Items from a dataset
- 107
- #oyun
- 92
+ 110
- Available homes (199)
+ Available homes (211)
--
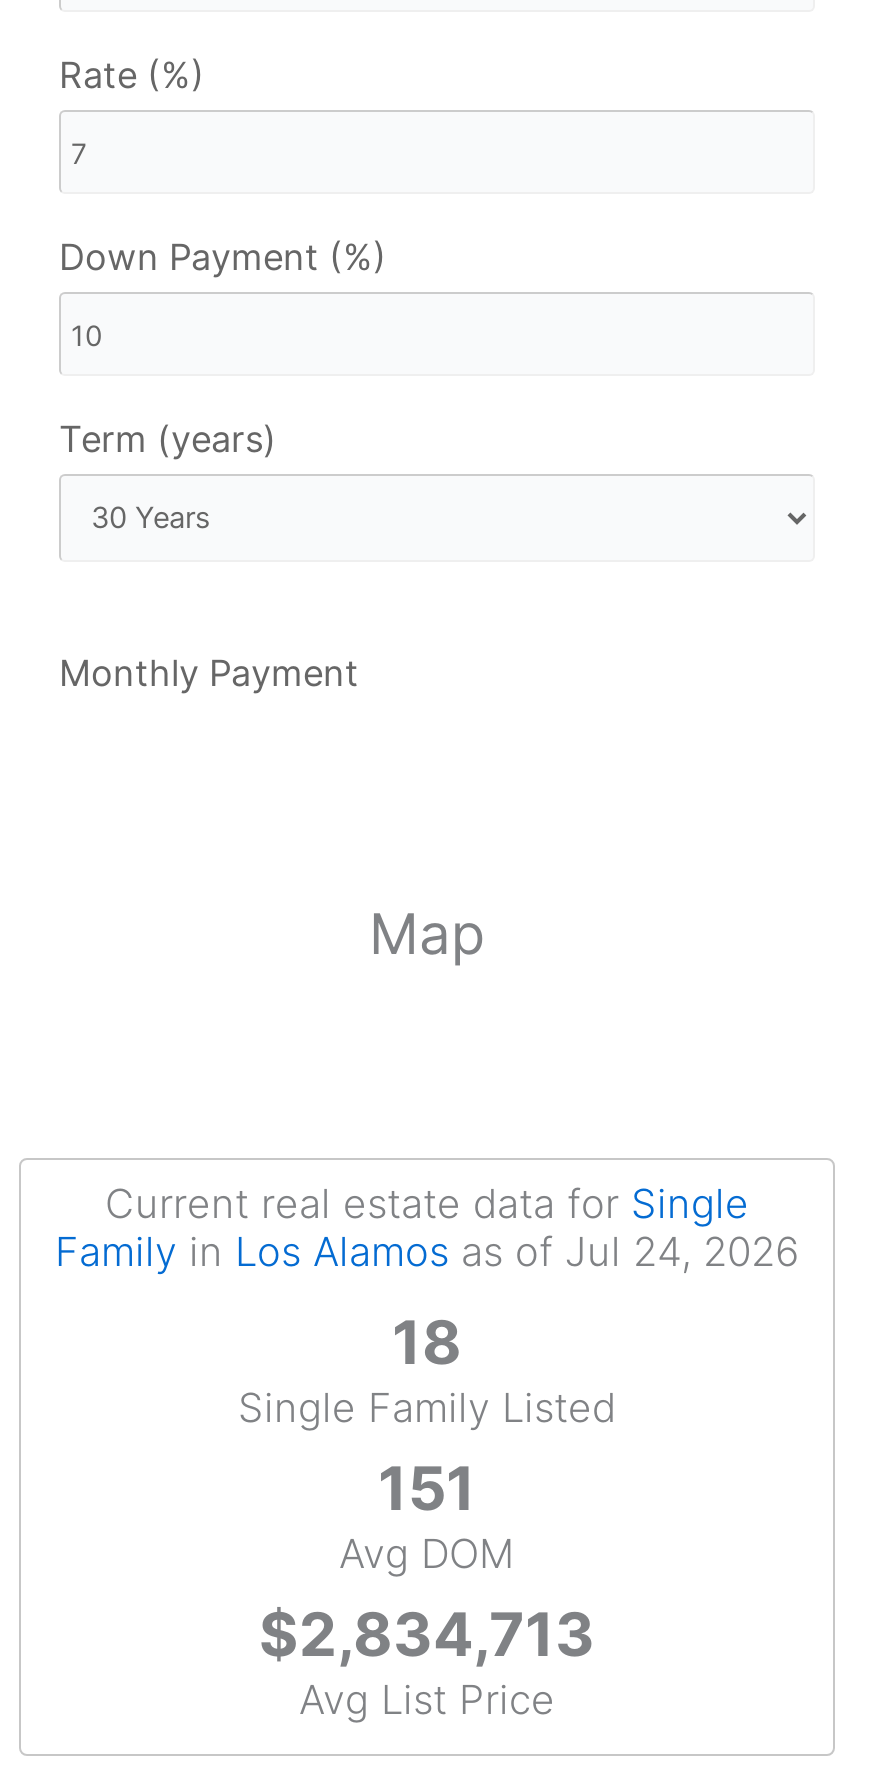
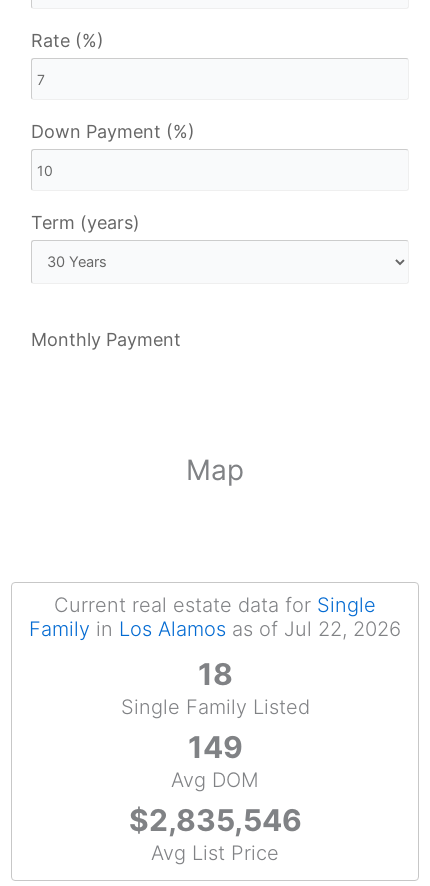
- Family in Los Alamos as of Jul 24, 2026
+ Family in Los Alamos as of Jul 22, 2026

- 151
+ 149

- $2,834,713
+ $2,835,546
* * *
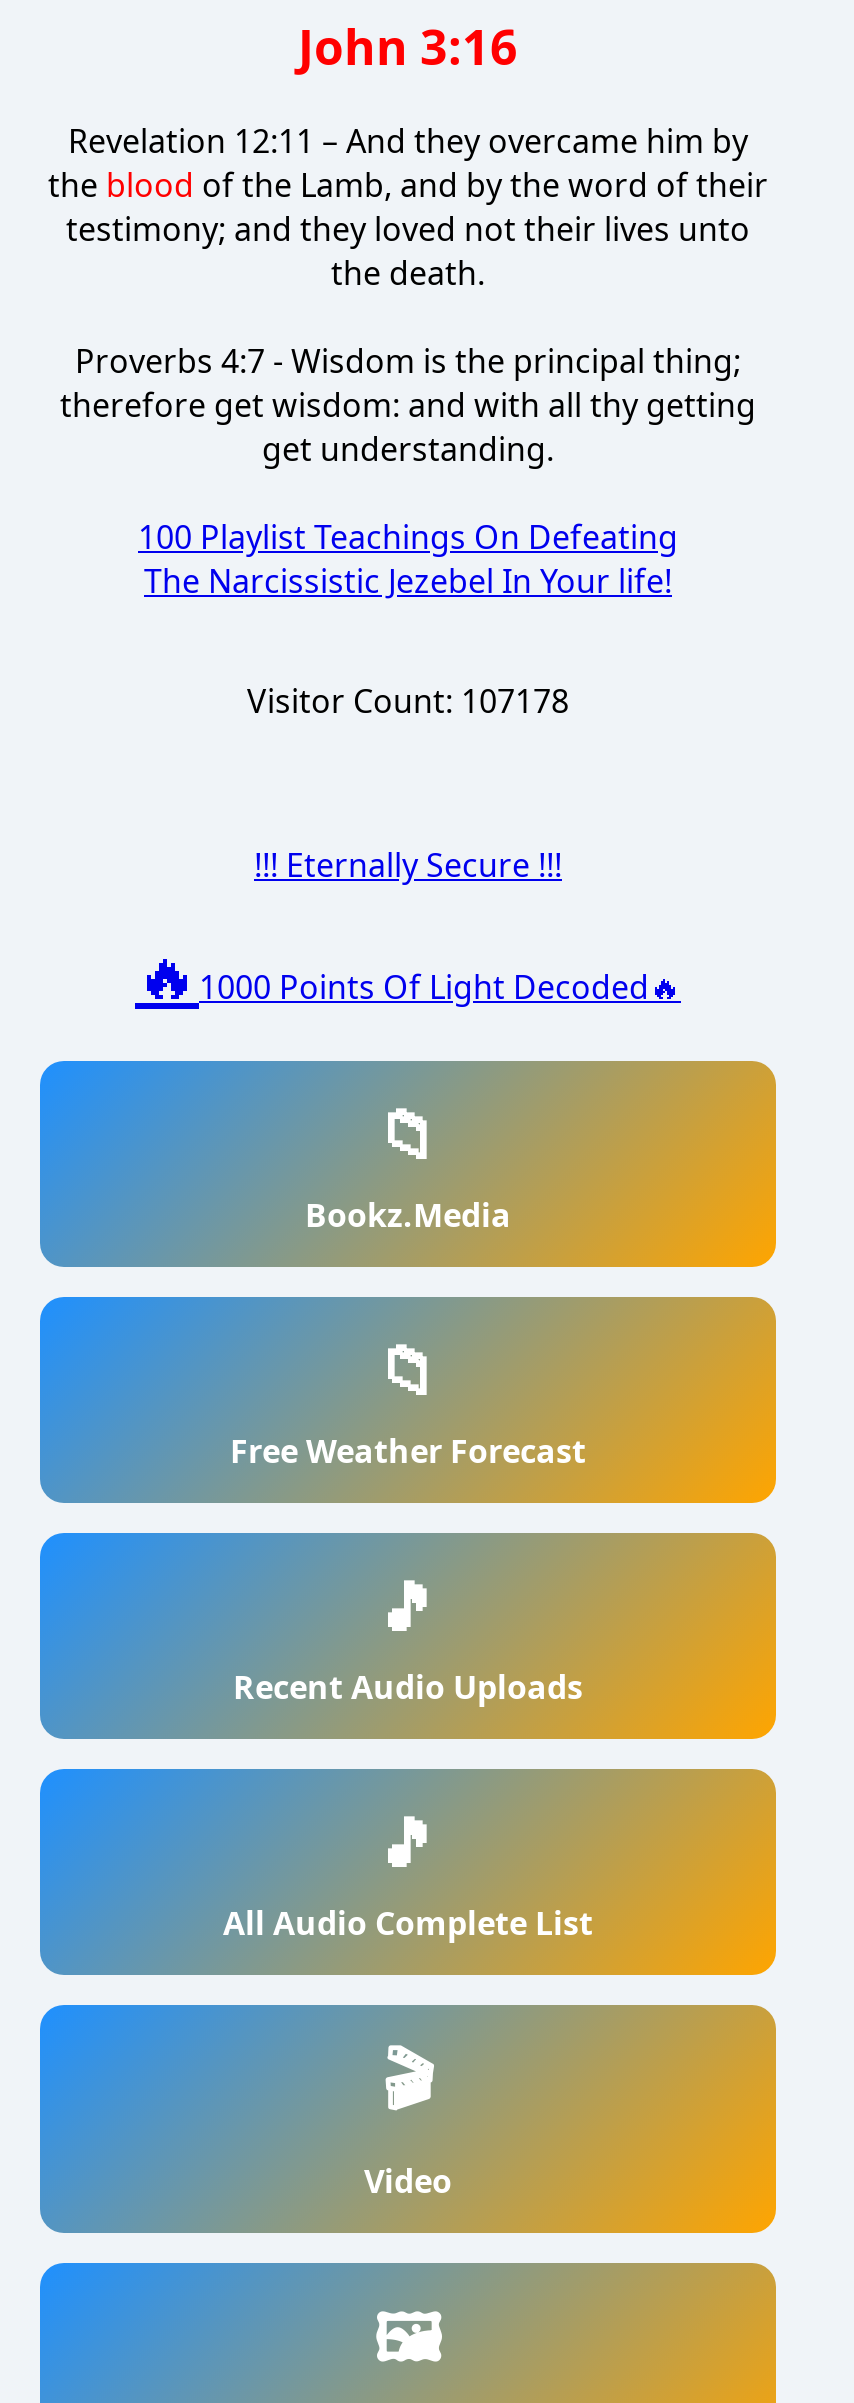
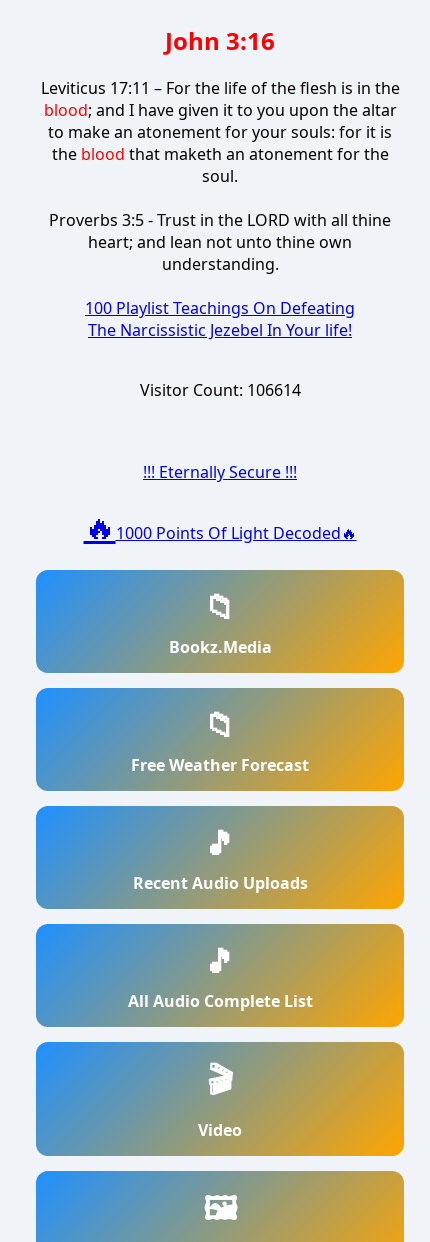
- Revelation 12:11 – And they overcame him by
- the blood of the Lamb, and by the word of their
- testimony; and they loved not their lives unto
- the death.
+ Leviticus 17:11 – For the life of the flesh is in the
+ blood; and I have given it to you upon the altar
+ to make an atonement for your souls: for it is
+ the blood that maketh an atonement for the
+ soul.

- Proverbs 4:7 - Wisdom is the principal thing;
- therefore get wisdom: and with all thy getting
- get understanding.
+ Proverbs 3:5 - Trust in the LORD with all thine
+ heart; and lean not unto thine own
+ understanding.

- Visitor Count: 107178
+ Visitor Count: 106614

#### WORK REQUIRED
The answer should be all lines from the entries above that hold the word "Visitor".

#### RESPONSE BELOW
- Visitor Count: 107178
+ Visitor Count: 106614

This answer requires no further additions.